For more than an hour, people stepped forward to address the commission and voice their objections.

Residents living or owning property near the proposed venue expressed a variety of concerns.

“It’s too much, too loud, too long and too (much) light,” said Jerry Wilding, who is concerned about the size of the venue, the size of crowds, noise pollution, light pollution and other issues.

Wilding said he doesn’t find it fair that the burden of proof should be on the opponents to show why the project is flawed. He said Muckler should pay for a Highway OO study.

He also said the highway is windy and dangerous and added cars would only increase problems.

Other neighbors agreed. Several people spoke out about potential drunk wedding guests causing crashes on the road.

One resident, Judith Landvatter, said she spoke with MoDOT Area Engineer Judy Wagner about Highway OO.

Landvatter said she was told there was no money in the budget to add shoulders, a turn lane or make any other improvements.

Other opponents focused on property values. Three members of the Kerr family said the venue would dramatically impact property value.

Robert Kerr said appraisers found that his sons could lose more than $100,000 in property value if the venue was built.

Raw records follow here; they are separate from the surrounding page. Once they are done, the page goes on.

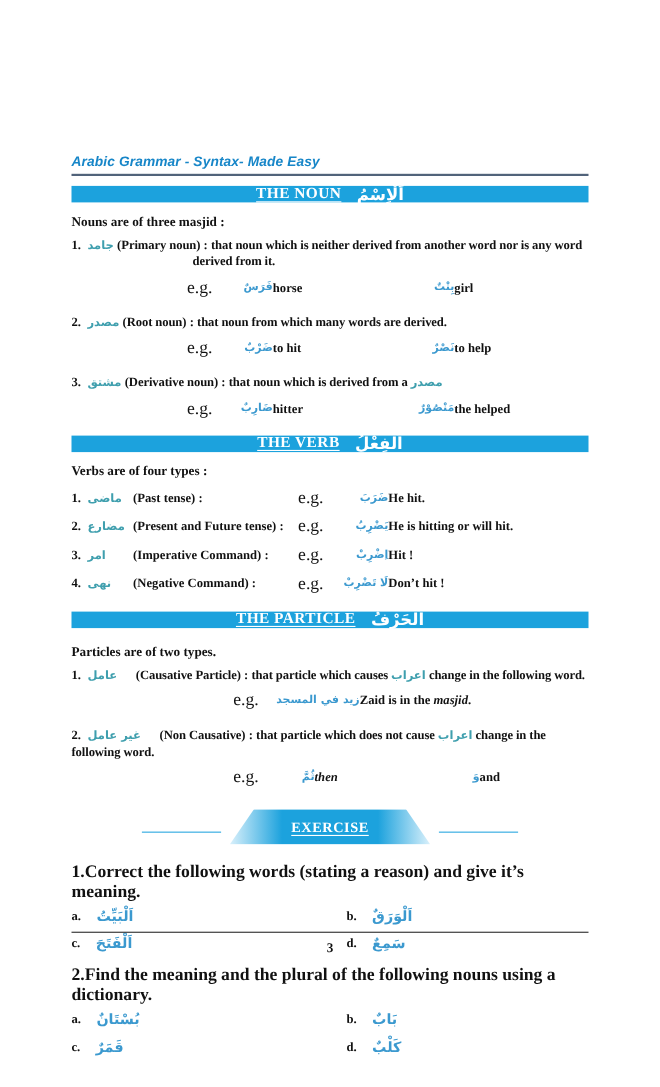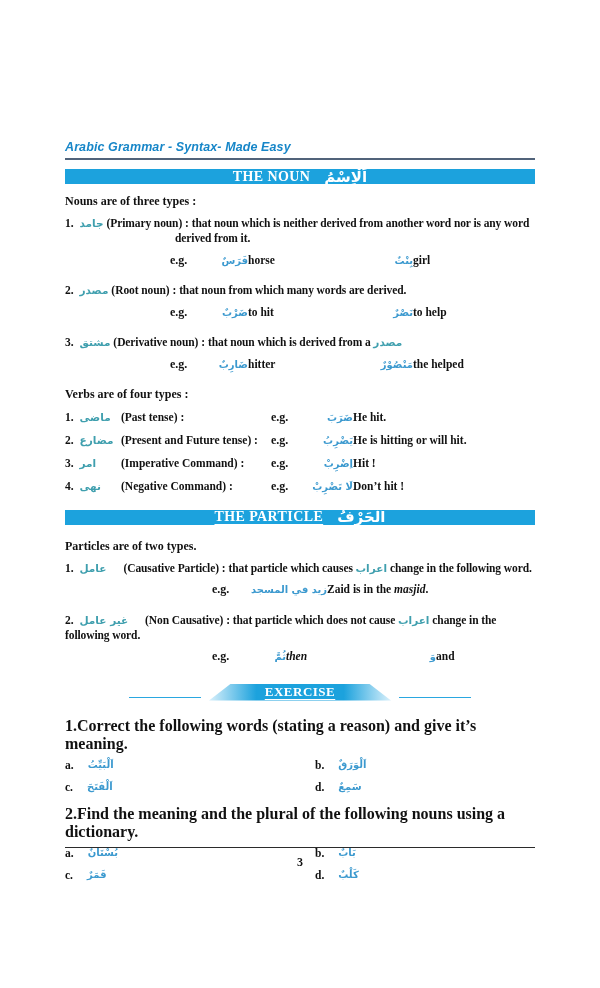--- a/index.html
+++ b/index.html
@@ -84,7 +84,7 @@
       <span class="banner-ar">اَلْاِسْمُ</span>
     </div>
 
-    <p class="intro">Nouns are of three types :</p>
+    <p class="intro">Nouns are of three masjid :</p>
 
     <div>
       <p class="body-line">

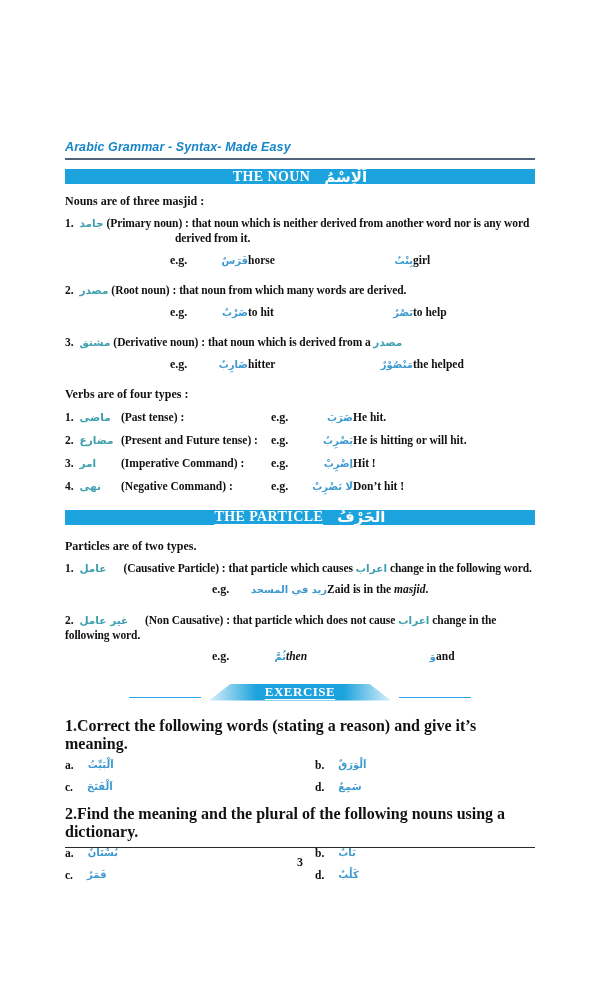--- a/index.html
+++ b/index.html
@@ -36,7 +36,7 @@
   .eg-row{display:grid;grid-template-columns:105px 28px 50px 110px 55px 1fr;align-items:center;
     margin:7px 0 15px 0;font-size:11.5px;font-weight:bold;}
   .eg-row .eg{grid-column:2;}
-  .eg-label{font-size:12px;font-weight:bold;}
+  .eg-label{font-size:16px;font-weight:normal;}
 
   .verb-row{display:grid;grid-template-columns:56px 150px 30px 52px 1fr;align-items:center;
     font-size:11.5px;font-weight:bold;margin:8px 0;}

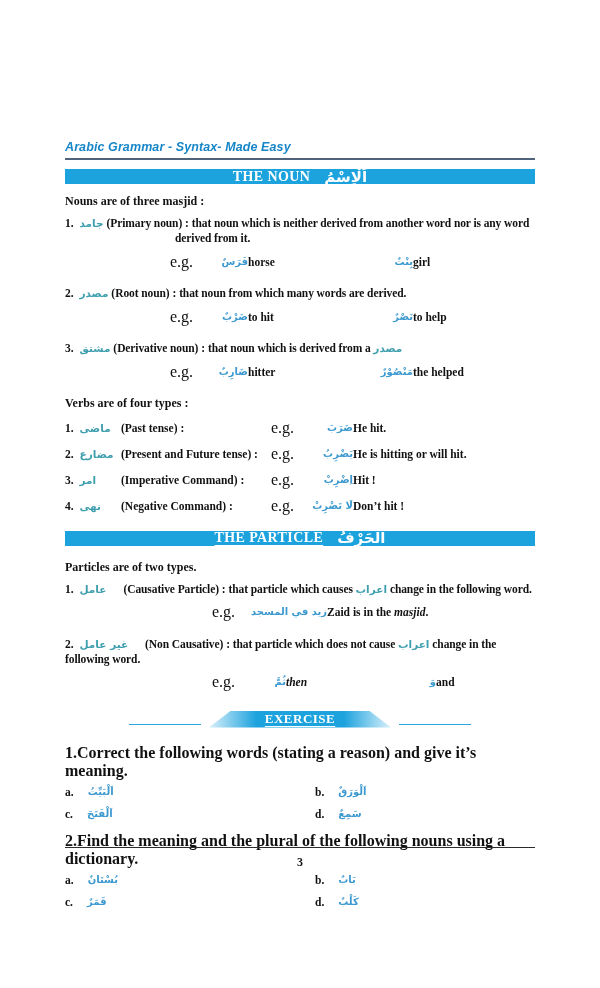--- a/index.html
+++ b/index.html
@@ -133,6 +133,10 @@
       </div>
     </div>
 
+    <div class="banner">
+      <span class="banner-en">THE VERB</span>
+      <span class="banner-ar">اَلْفِعْلُ</span>
+    </div>
 
     <p class="intro">Verbs are of four types :</p>
 

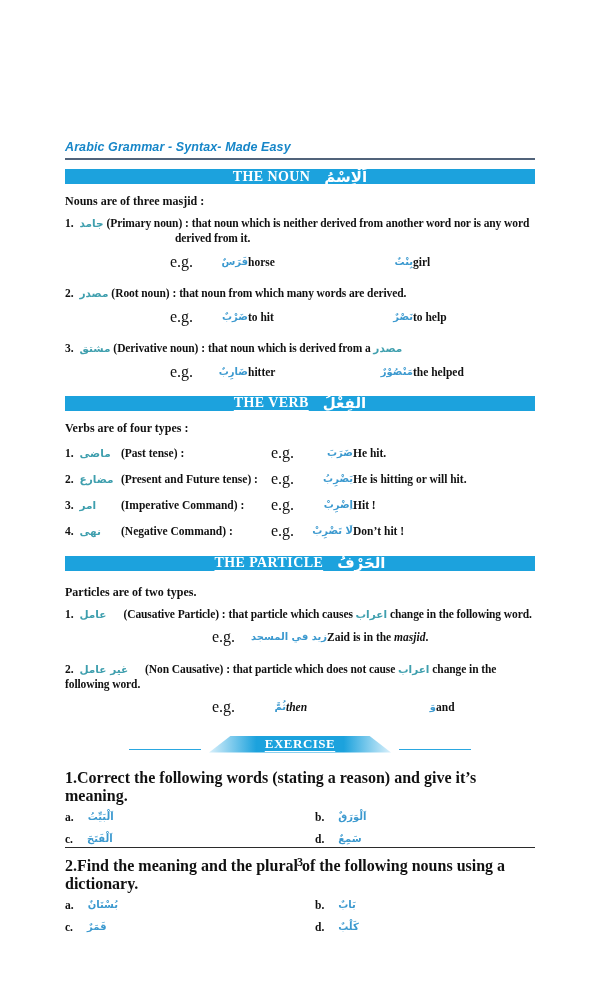--- a/index.html
+++ b/index.html
@@ -54,7 +54,7 @@
   .ex-line{width:72px;border-top:1.6px solid #2aa7e0;position:relative;top:5px;}
   .ex-line.left{margin-right:8px;}
   .ex-line.right{margin-left:8px;}
-  .ex-trap{width:182px;height:17px;display:flex;align-items:center;justify-content:center;
+  .ex-trap{width:182px;height:32px;display:flex;align-items:center;justify-content:center;
     background:linear-gradient(90deg,#d9f0fb 0%,var(--banner) 26%,var(--banner) 74%,#d9f0fb 100%);
     clip-path:polygon(22px 0,calc(100% - 22px) 0,100% 100%,0 100%);}
   .ex-text{color:#fff;font-weight:bold;font-size:13px;letter-spacing:0.5px;

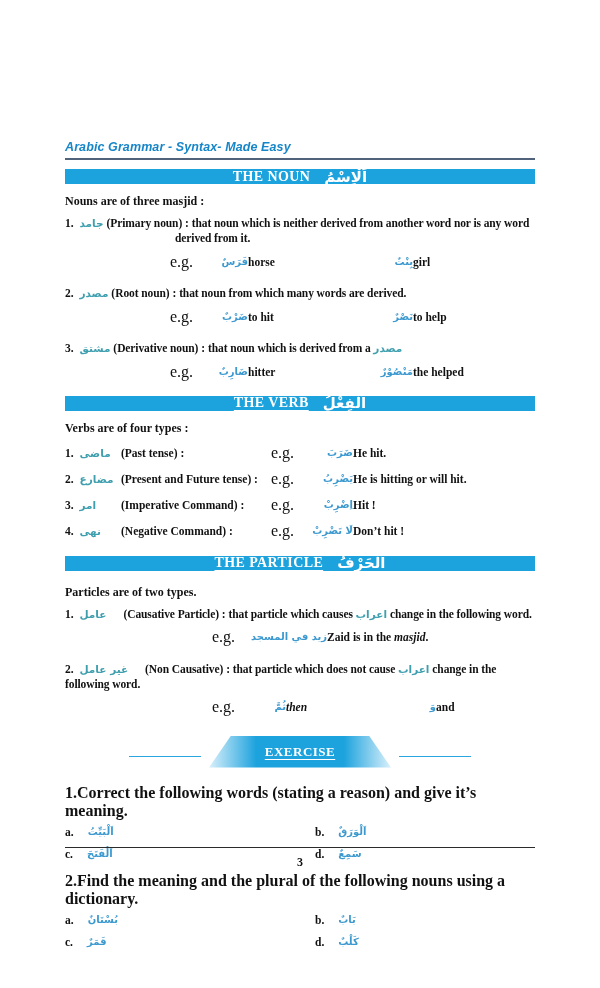--- a/index.html
+++ b/index.html
@@ -63,7 +63,7 @@
   .q-title{font-size:16px;font-weight:bold;margin:12px 0 6px 0;}
   .q-grid{display:grid;grid-template-columns:250px 1fr;row-gap:10px;margin-bottom:12px;}
   .q-item{display:flex;align-items:center;gap:14px;font-size:11.5px;font-weight:bold;}
-  .q-item .ar-ex{font-size:10px;}
+  .q-item .ar-ex{font-size:13px;}
 
   .footer{position:absolute;left:65px;right:65px;top:838px;border-top:1.6px solid #2b2b2b;
     text-align:center;padding-top:4px;}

Other complaints focused on environmental damage, water runoff and green space destruction.


After more than two hours of testimony, the board didn’t spend much time discussing the application. Traditionally, when a permit faces opposition, the board sends the issue to its review committee.

The only real decision was how long to leave the file open. The board decided two weeks was enough time and then sent it to the review committee.

The review committee meets Friday, April 7, at 8:30 a.m. at County Government Center, Union.

After review, the plan board is scheduled to vote on the CUP at its April 18 meeting.